On 5 March 2010, the Company issued 3,600,000 ordinary shares of 1p each at 1p per share to satisfy a liability of £36,000.
On 21 April 2010 each issued ordinary share of 1p each was sub-divided and reclassified as one ordinary share of 0.1p each and one deferred share of 0.9p each.
On the same day, the authorised share capital was replaced with the authorised share capital as shown above.
On 21 April 2010, the Company raised £500,000, before expenses, by placing 142,857,143 new ordinary shares of 0.1p each at 0.35p per share.
On 21 April 2010, the Company issued 35,714,284 new ordinary shares of 0.1p per share to satisfy a liability of £125,000 due to the directors.

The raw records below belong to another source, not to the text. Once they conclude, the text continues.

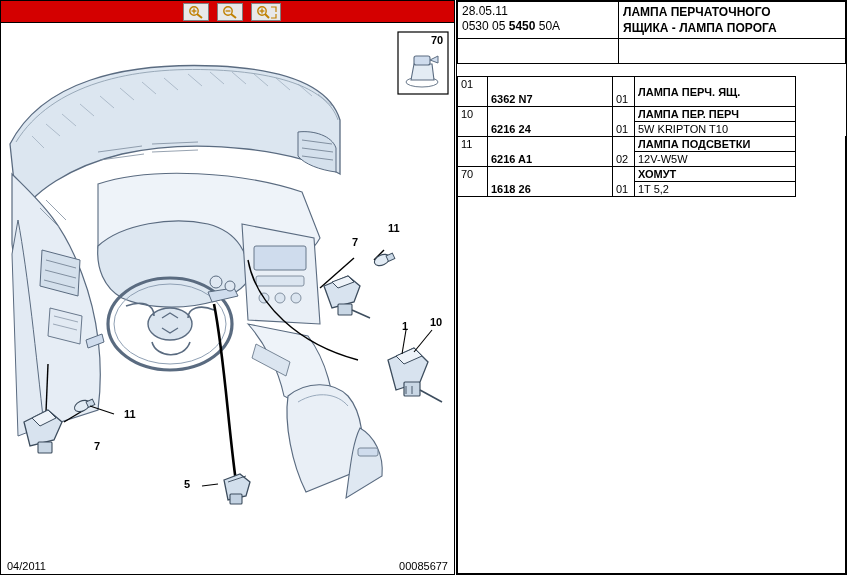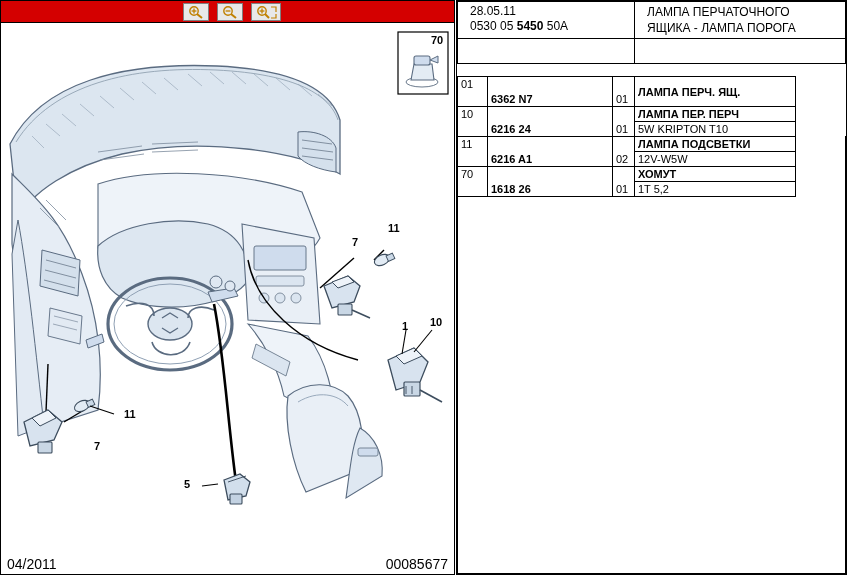--- a/index.html
+++ b/index.html
@@ -88,7 +88,7 @@
   #header-table td {
     border: 1px solid #000;
     vertical-align: top;
-    padding: 2px 12px;
+    padding: 2px 4px;
     font-size: 12px;
     font-family: "Liberation Sans", sans-serif;
   }

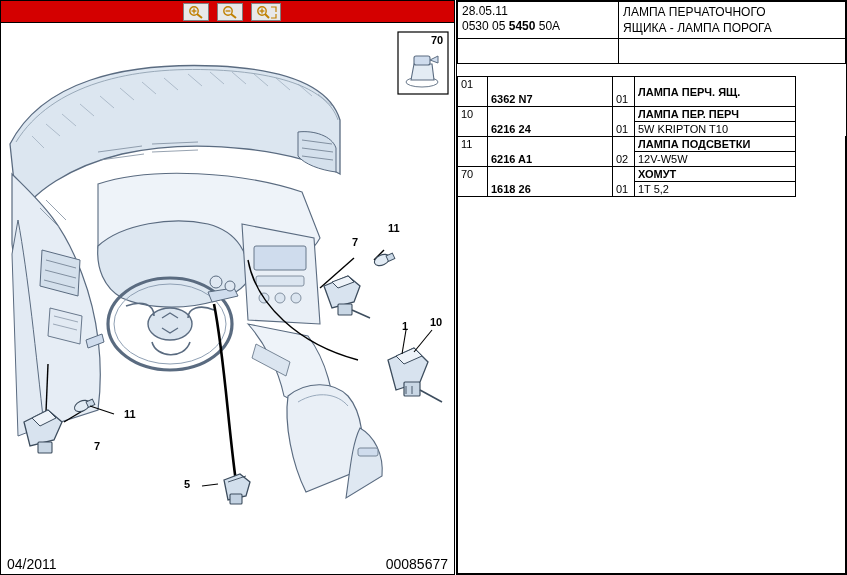--- a/index.html
+++ b/index.html
@@ -94,7 +94,7 @@
   }
   .hdr-left { width: 152px; }
   .hdr-title {
-    font-weight: normal;
+    font-weight: bold;
     font-size: 13.5px;
     line-height: 16px;
   }

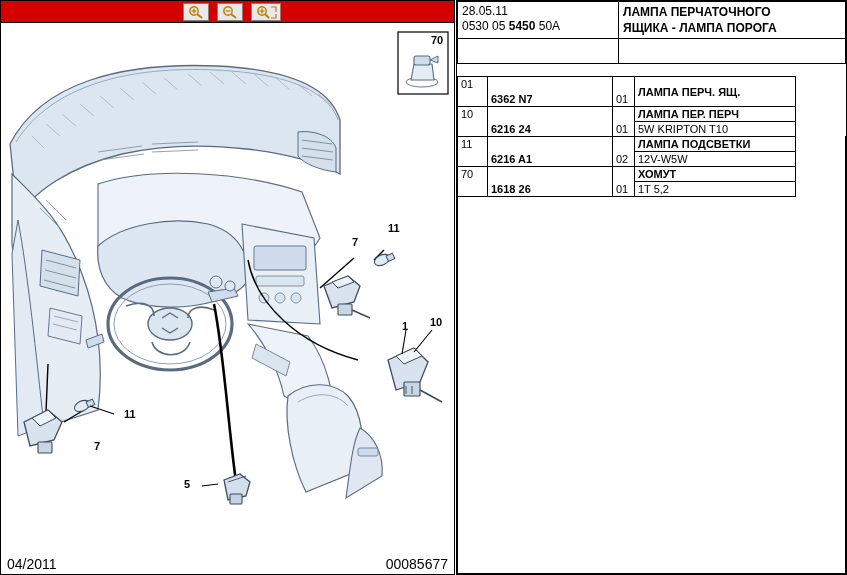--- a/index.html
+++ b/index.html
@@ -62,7 +62,7 @@
   .foot {
     position: absolute;
     bottom: 2px;
-    font-size: 14px;
+    font-size: 11px;
     color: #000;
     font-family: "Liberation Sans", sans-serif;
   }

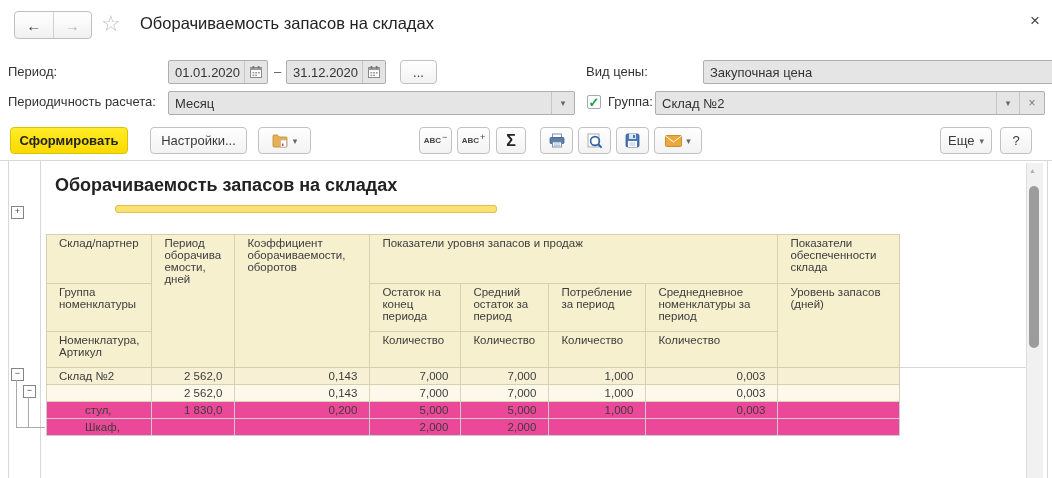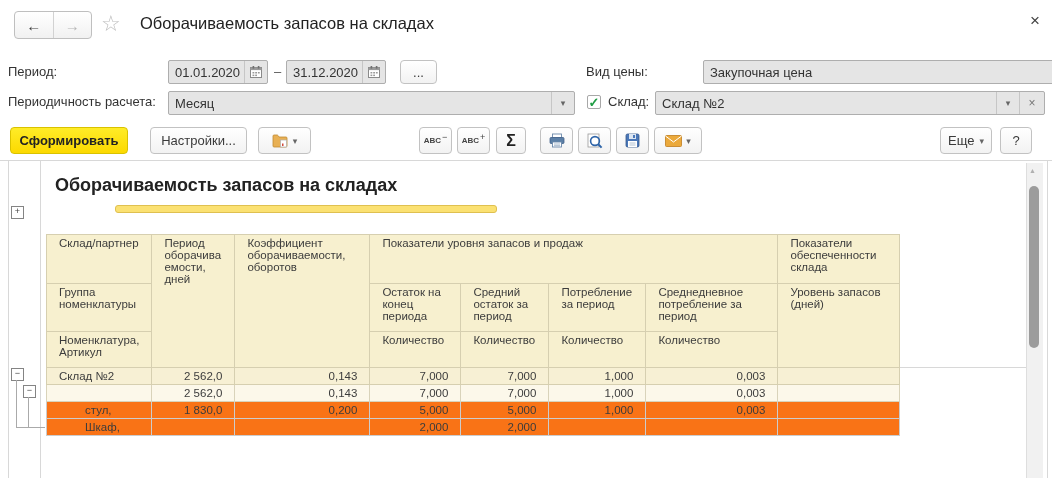--- a/index.html
+++ b/index.html
@@ -117,7 +117,7 @@
 
   <div class="abs" style="left:587px;top:95px;width:14px;height:14px;border:1px solid #a8a8a8;border-radius:2px;
        background:#fff;display:flex;align-items:center;justify-content:center;font-size:13px;font-weight:bold;color:#1f9d44;">✓</div>
-  <div class="lbl" style="left:608px;top:94px;">Склад:</div>
+  <div class="lbl" style="left:608px;top:94px;">Группа:</div>
 
   <div class="field" style="left:655px;top:91px;width:390px;height:24px;">
     <div class="txt">Склад №2</div>

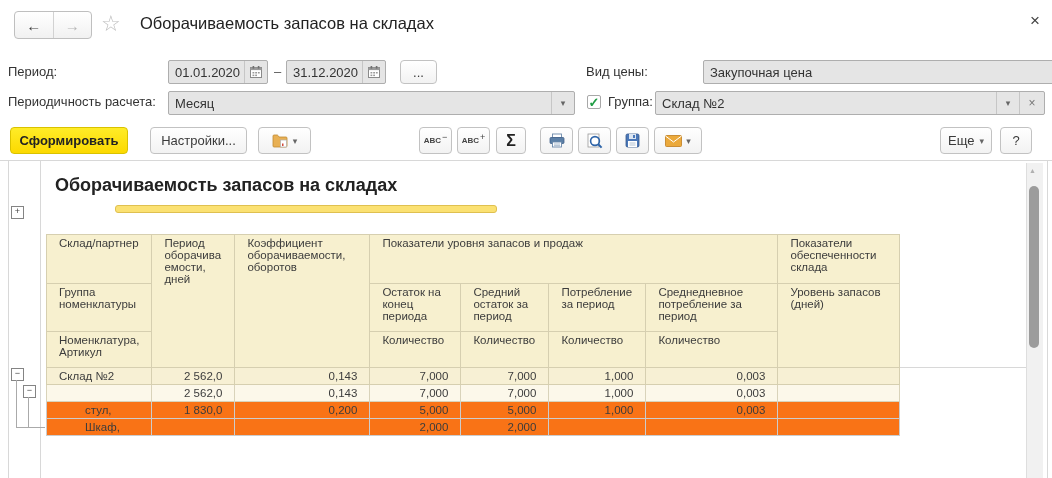--- a/index.html
+++ b/index.html
@@ -238,7 +238,7 @@
       <td class="h">Остаток на конец периода</td>
       <td class="h">Средний остаток за период</td>
       <td class="h">Потребление за период</td>
-      <td class="h">Среднедневное потребление за период</td>
+      <td class="h">Среднедневное номенклатуры за период</td>
       <td class="h" rowspan="2">Уровень запасов (дней)</td>
     </tr>
     <tr style="height:36px">

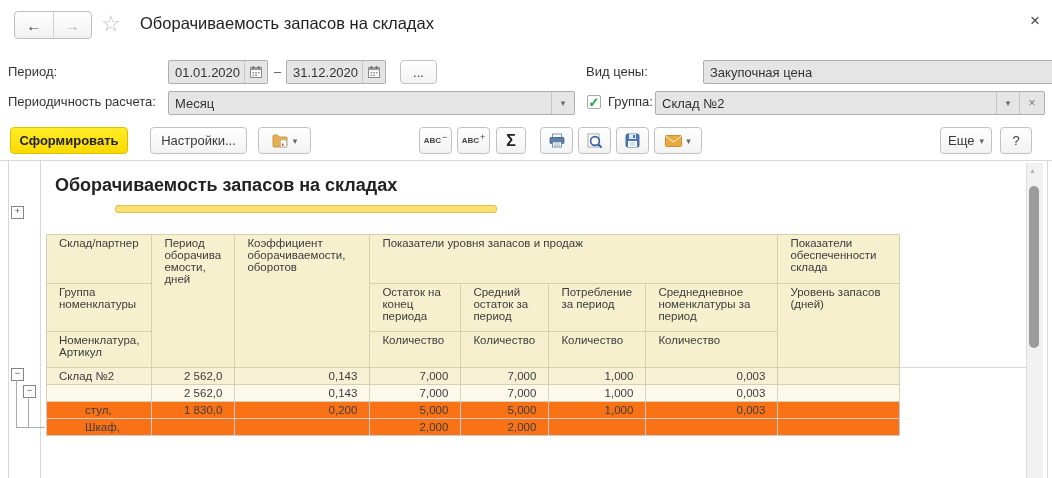--- a/index.html
+++ b/index.html
@@ -35,7 +35,7 @@
   table.rpt td{box-sizing:border-box;vertical-align:top;font-size:11.5px;color:#3c3c3c;
         padding:2px 12px;overflow:hidden;}
   td.h{background:#f7f0cf;border:1px solid #d6cfb0;}
-  td.d{background:#f97316;border:1px solid #cccccc;font-size:11px;padding:1px 4px;vertical-align:middle;}
+  td.d{background:#ec4899;border:1px solid #cccccc;font-size:11px;padding:1px 4px;vertical-align:middle;}
   tr.r-g1 td.d{background:#f7f0d4;border-color:#d6cfb0;}
   tr.r-g2 td.d{background:#fcf8ea;border-color:#d9d3ba;}
   td.num{text-align:right;}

The deferred shares effectively have no rights or value.
7. Copies of interim results
Copies of the interim results can be obtained from the website www.valirx.com. From this site you may access our financial reports and presentations, recent press releases and details about the Company and its operations.